Stanford University

Chemical Biology

We wish to understand at the systems level the role of specific ion channels in electrogenesis and nerve cell conduction. Some of the underlying questions that we are attempting to answer include: 1) what is the rate at which channels are being made and degraded, and are such rates context dependent (i.e., is protein turnover affected by increased neural activity, nerve cell damage, etc.); 2) how are the membrane concentrations and cellular distributions of functional channels changing as a result of nerve insult; and 3) is channel function regulated by neighboring glial cells. Answers to these types of questions will better inform our understanding of molecular mechanisms by which nerve cells respond to external stimuli and to injury.

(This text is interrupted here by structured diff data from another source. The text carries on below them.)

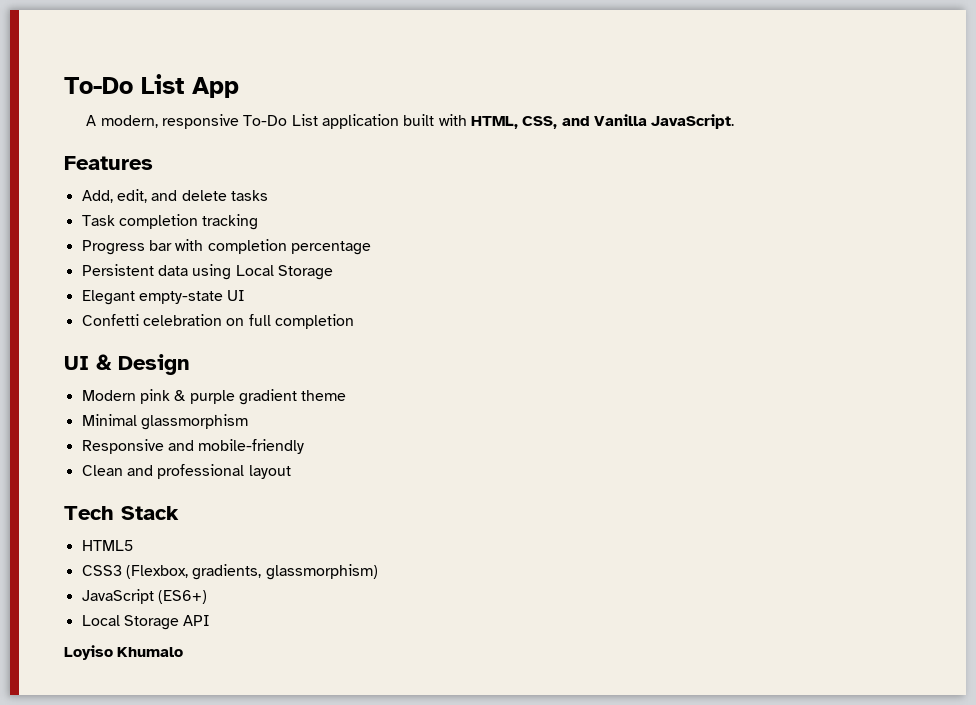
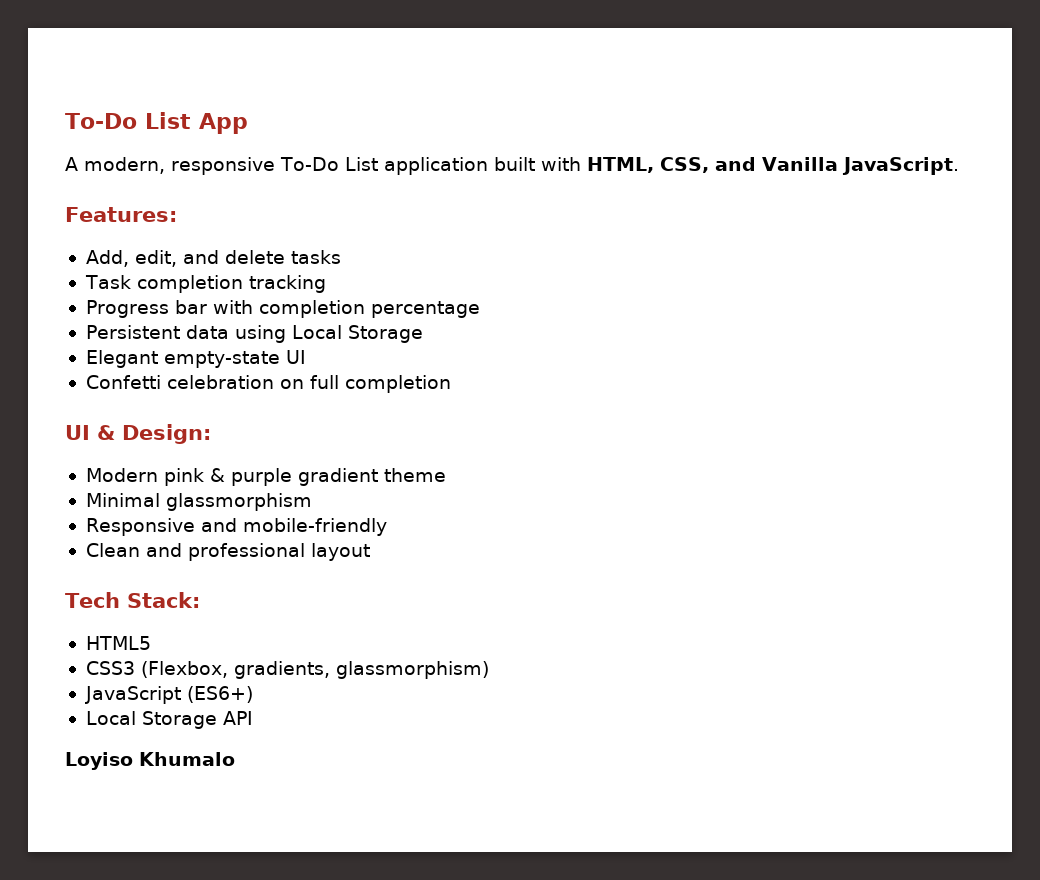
- Features
+ Features:
- UI & Design
+ UI & Design:
- Tech Stack
+ Tech Stack:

Effects of STX derivatives on different Nav mutants

While small molecule chemical design and synthesis play an integral role in this evolving story, as a lab, we are resolved to use any tool necessary for our investigations. We conduct experiments across all facets of this work, which include complex small molecule design and synthesis, molecular and cellular biology, electrophysiology, fluorescent imaging, and neurobiology. Our investigations are uniquely enabled through collaborations with the Cui, Huguenard (Neurology & Neurosurgery), Maduke (Molecular and Cellular Physiology), Shah (Psychiatry & Neurobiology), and Zuchero (Neurosurgery) labs.

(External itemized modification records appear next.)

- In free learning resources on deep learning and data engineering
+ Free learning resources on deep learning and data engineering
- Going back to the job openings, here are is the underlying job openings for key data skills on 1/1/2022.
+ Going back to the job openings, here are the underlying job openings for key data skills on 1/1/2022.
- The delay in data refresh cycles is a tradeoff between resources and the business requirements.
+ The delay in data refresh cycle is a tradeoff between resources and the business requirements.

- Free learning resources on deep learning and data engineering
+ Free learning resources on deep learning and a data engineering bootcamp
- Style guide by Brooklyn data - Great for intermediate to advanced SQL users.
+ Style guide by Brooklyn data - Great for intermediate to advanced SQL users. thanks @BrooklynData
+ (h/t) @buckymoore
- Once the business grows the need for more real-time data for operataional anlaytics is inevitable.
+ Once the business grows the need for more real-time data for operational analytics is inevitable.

Chloride channels and CLC-Ka inhibitor development
Chloride Channels

Chloride channels play critical roles in the electrical excitation of muscles and neurons, as well as in maintaining the proper water and salt balance in the body. Our lab has developed several small molecules with unprecedented potency and selectivity for single chloride channel isoforms.  This will allow us to look into the roles of specific chloride channel isoforms.

Nav structures
Sodium Channels

Voltage-gated sodium channels (NaVs) are responsible for the rising phase of the action potential. Their dysregulation is implicated in multiple channelopathies, including heart arrhythmia, epilepsy, and neuropathic pain. Our lab has developed total syntheses for several potent sodium channel agonists and inhibitors, including the neurotoxins saxitoxin, tetrodotoxin, and batrachotoxin. We are currently derivatizing these toxins to study channel biophysics, label membrane-bound NaVs, and selectively modulate channel function. Selected examples of work in each area are shown below.

Channel biophysics

Synthetic batrachotoxin-B (BTX-B) and its enantiomer share the same binding site. However, they exert markedly different effects on channel function, with BTX-B acting as a channel agonist, and ent-BTX-B as an antagonist. We are using these toxins to better understand channel gating and dynamics, as well as to investigate how small molecule toxins can exert drastic effects on these channel properties.

Tool development

Modification of saxitoxin with a reactive maleimide functional group has allowed us to covalently modify membrane-bound sodium channels. We are currently developing these probes into imaging agents, for the purpose of tracking NaV expression, trafficking, and turnover in live cells.

Mutant cycle analysis

By comparing the affinities of several saxitoxin derivatives with various sodium channel mutants, we have identified key contacts between saxitoxin and its binding site. Modified toxin-mutant channel pairs can be used to functionally ‘knock out’ specific channel subtypes, allowing for investigations into the function of individual isoforms.